Scan the material below for the string "left". Report every line that has it.
=== Dataset extract ===
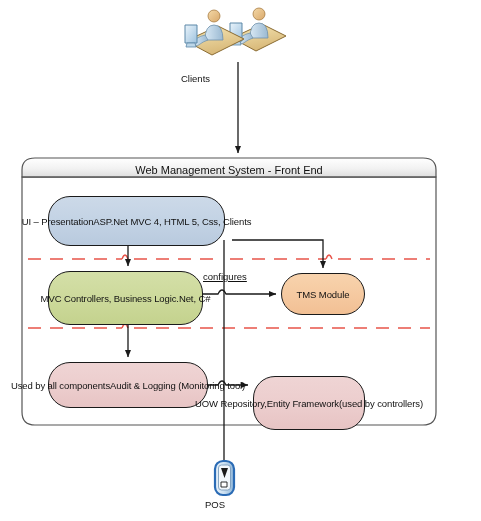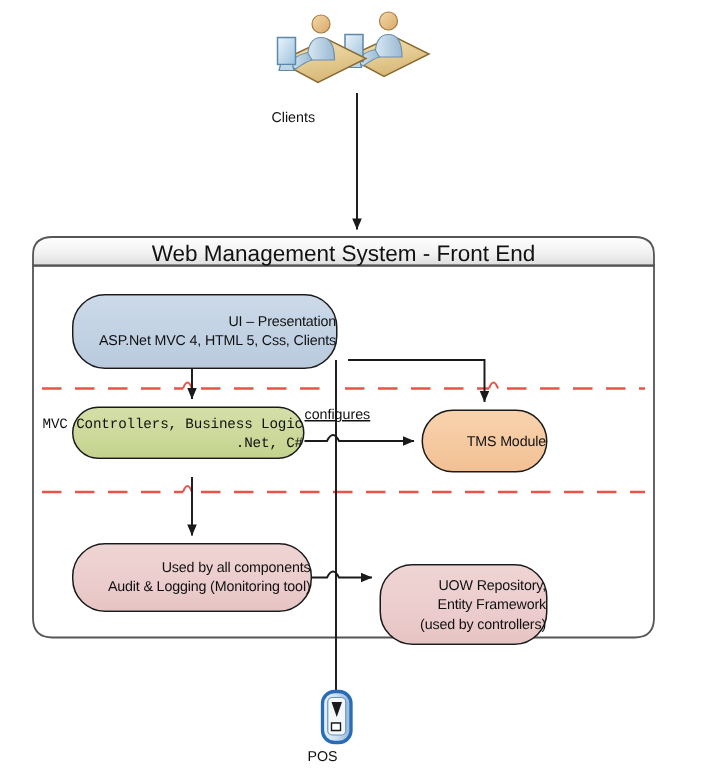--- a/index.html
+++ b/index.html
@@ -88,7 +88,7 @@
     left: 22px; top: 161px;
     width: 414px; height: 17px;
     display: flex; align-items: center; justify-content: center;
-    font-size: 15px; color: #111111; z-index: 6;
+    font-size: 11px; color: #111111; z-index: 6;
   }
 </style>
 </head>

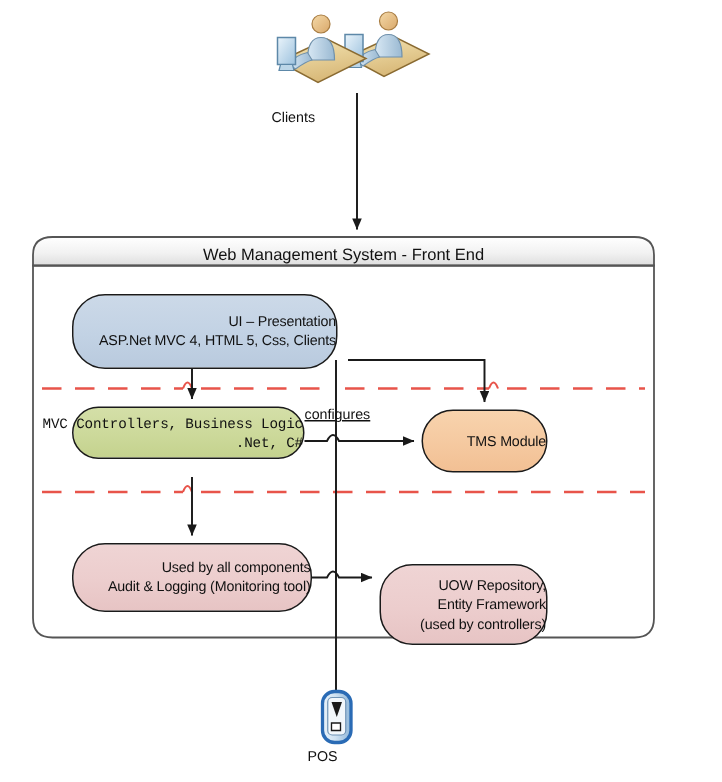--- a/index.html
+++ b/index.html
@@ -31,8 +31,8 @@
     position: absolute;
     box-sizing: border-box;
     display: flex;
-    flex-direction: column;
-    align-items: flex-end;
+    flex-direction: row;
+    align-items: center;
     justify-content: center;
     text-align: center;
     border: 1.3px solid #1a1a1a;

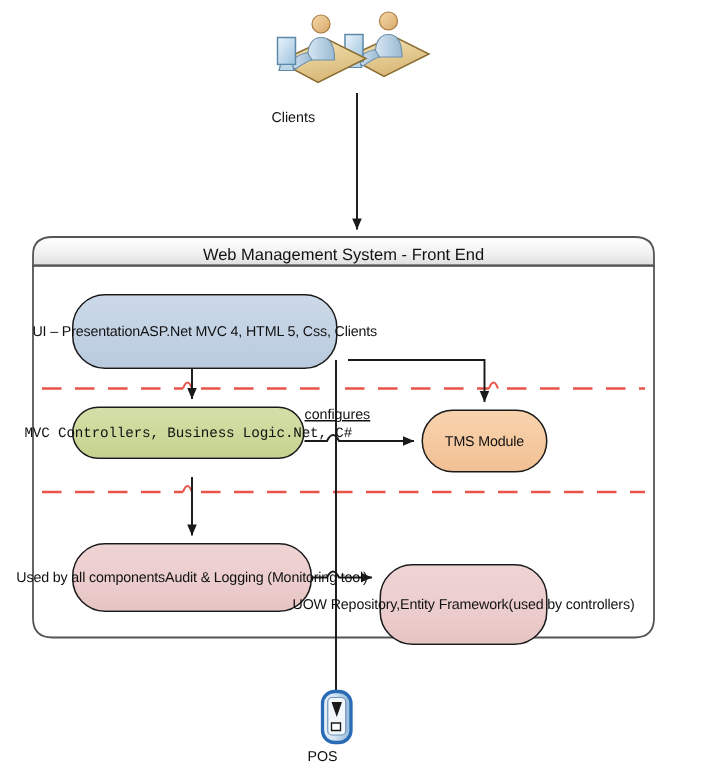--- a/index.html
+++ b/index.html
@@ -52,9 +52,8 @@
   }
   #mvc-node {
     left: 48px; top: 271px;
-    width: 155px; height: 35px;
+    width: 155px; height: 54px;
     background: linear-gradient(180deg,#d4dfa8 0%, #ccd99a 55%, #c4d28e 100%);
-    font-family: Liberation Mono, monospace;
   }
   #tms-node {
     left: 281px; top: 273px;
===
Solution to the exercise
     left: 22px; top: 161px;
     left: 48px; top: 271px;
     left: 281px; top: 273px;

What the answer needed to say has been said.